Portada y contraportada de un libro con imagen de un paisaje volcánico árido. El título dice: **“Cuando ardieron los volcanes”**, con el subtítulo *“Diario de Lanzarote. Apuntes sobre los acontecimientos en los años de 1730 a 1736”*. Indica que fue escrito por el cura de Yaiza, Don Andrés Lorenzo Curbelo. En la parte trasera aparece un fragmento del texto que describe las erupciones volcánicas ocurridas en Timanfaya.

Un testimonio único en la historia de las ciencias naturales

El padre Curbelo no era geólogo, pero su formación intelectual y su curiosidad lo llevaron a adoptar un enfoque casi moderno. En sus escritos, describe cómo el fuego “salía de la tierra como si fuera una boca abierta”, cómo el humo oscurecía el sol durante semanas, y cómo el mar hervía al contacto con la lava. Pero también relata con emoción el sufrimiento de los campesinos, la migración forzada hacia otras islas y la lucha por reconstruir una vida sobre cenizas.

Su obra, titulada «Relación de los terremotos y erupciones de Lanzarote», fue enviada a la Real Academia de la Historia en Madrid y hoy se conserva como un tesoro histórico. No solo por su valor científico, sino también por su dimensión humana. En ella, el sacerdote combina fe, razón y empatía, ofreciendo una visión integral de uno de los eventos geológicos más importantes del archipiélago canario.

Timanfaya: un paisaje nacido del fuego… y de la memoria

Hoy, al visitar el Parque Nacional de Timanfaya, uno camina sobre capas de lava que el padre Curbelo vio fluir en tiempo real. Los senderos, las formaciones rocosas y hasta el calor residual que aún emana del subsuelo tienen nombre y fecha gracias a su testimonio. El centro de visitantes del parque incluye extractos de su diario, y en Yaiza, su pueblo, se le rinde homenaje como figura clave en la identidad lanzaroteña.

Más allá del turismo, su legado nos recuerda algo fundamental: la ciencia y la cultura van de la mano. Sin narrativas como la suya, los paisajes serían mudos. Pero gracias a su pluma, Timanfaya no es solo un campo de volcanes; es un libro abierto sobre la resiliencia humana y la capacidad de entender lo desconocido.

¿Por qué visitar Timanfaya con esta historia en mente?
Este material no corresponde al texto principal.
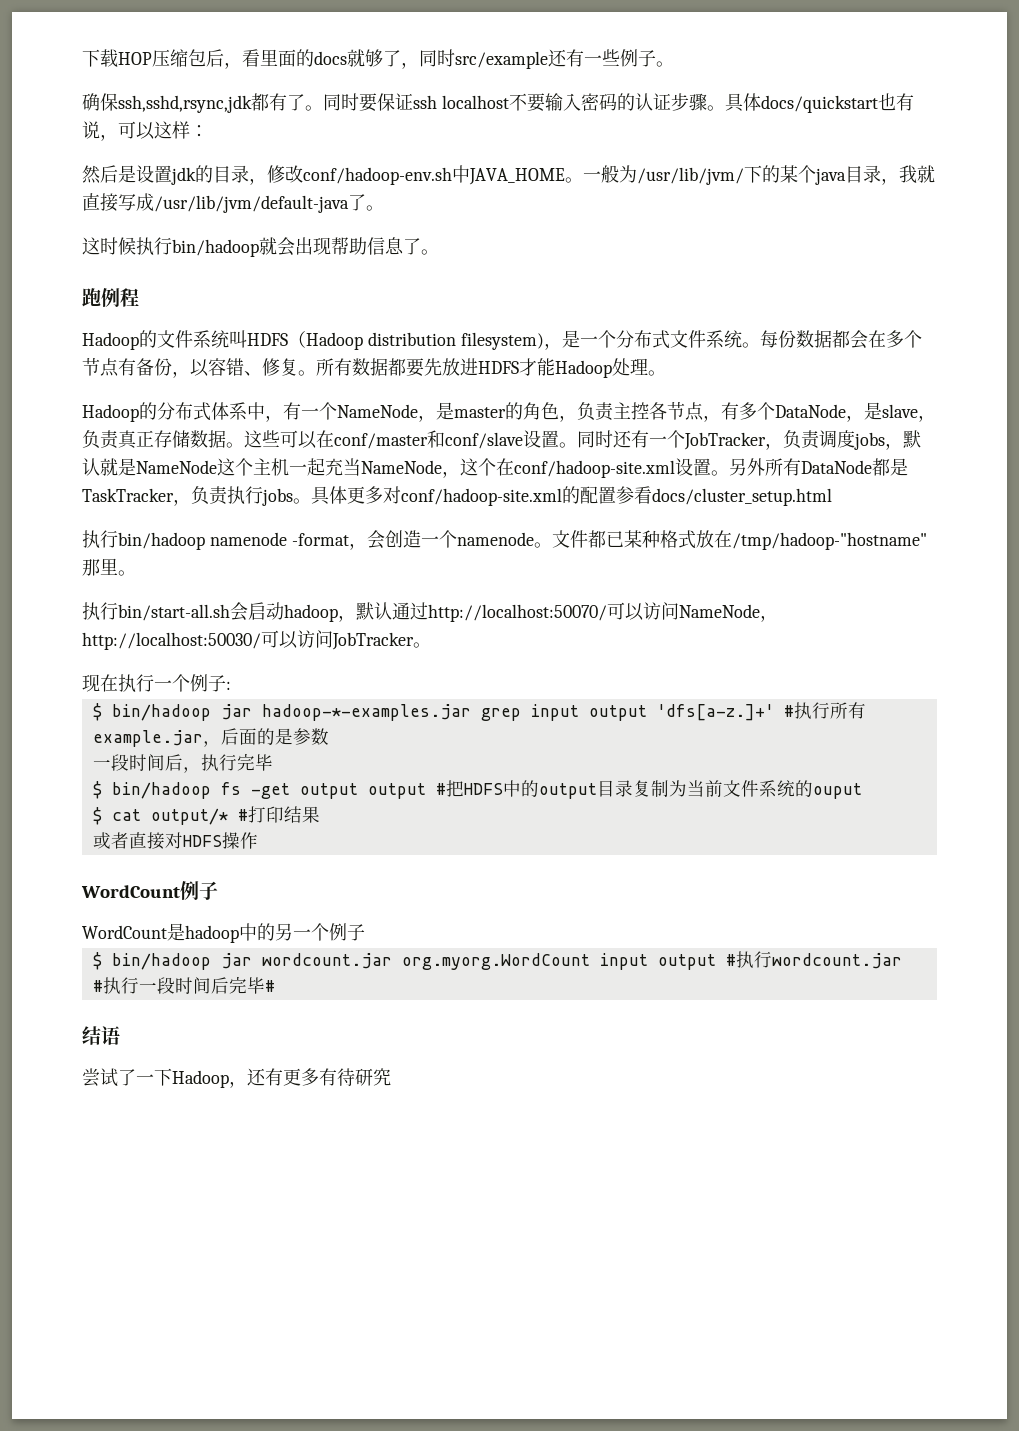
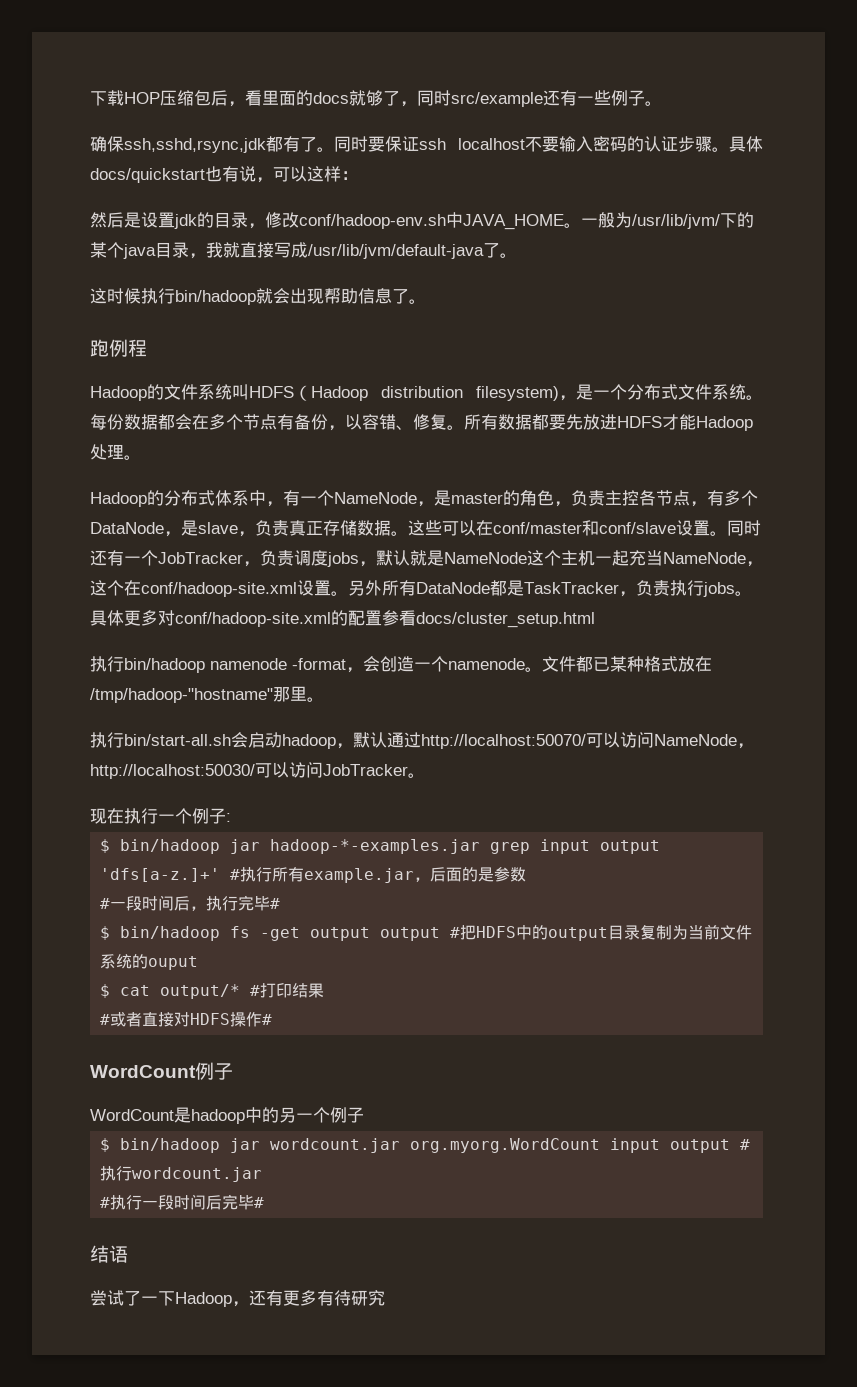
(329, 736) none -> [100,898,111,909] #
(273, 762) none -> [270,898,281,909] #
(320, 814) none -> [100,1014,111,1025] #
(258, 840) none -> [262,1014,273,1025] #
  • Contexto histórico: Al conocer la crónica de Curbelo, cada mirador cobra un nuevo significado.
  • Educación ambiental: Ideal para familias, estudiantes o amantes de la geología.
  • Turismo responsable: Respetar este entorno implica reconocer su historia y fragilidad.
  • Conexión emocional: Sentir el mismo asombro —y temor— que experimentó el sacerdote hace casi 300 años.

Conclusión: un cura, un volcán y una isla transformada

El padre Curbelo no detuvo la lava, pero sí logró algo igual de valioso: preservar la memoria de un renacimiento geológico. Su legado trasciende lo religioso o lo científico; es un puente entre pasado y presente, entre naturaleza y narrativa. Y en una era de cambio climático y desastres naturales, su enfoque —observar, entender, compartir— sigue siendo más relevante que nunca.

Si alguna vez pisas Lanzarote, no solo mira el horizonte de cráteres. Escucha también el eco de aquella pluma que, en medio del fuego, eligió escribir la verdad.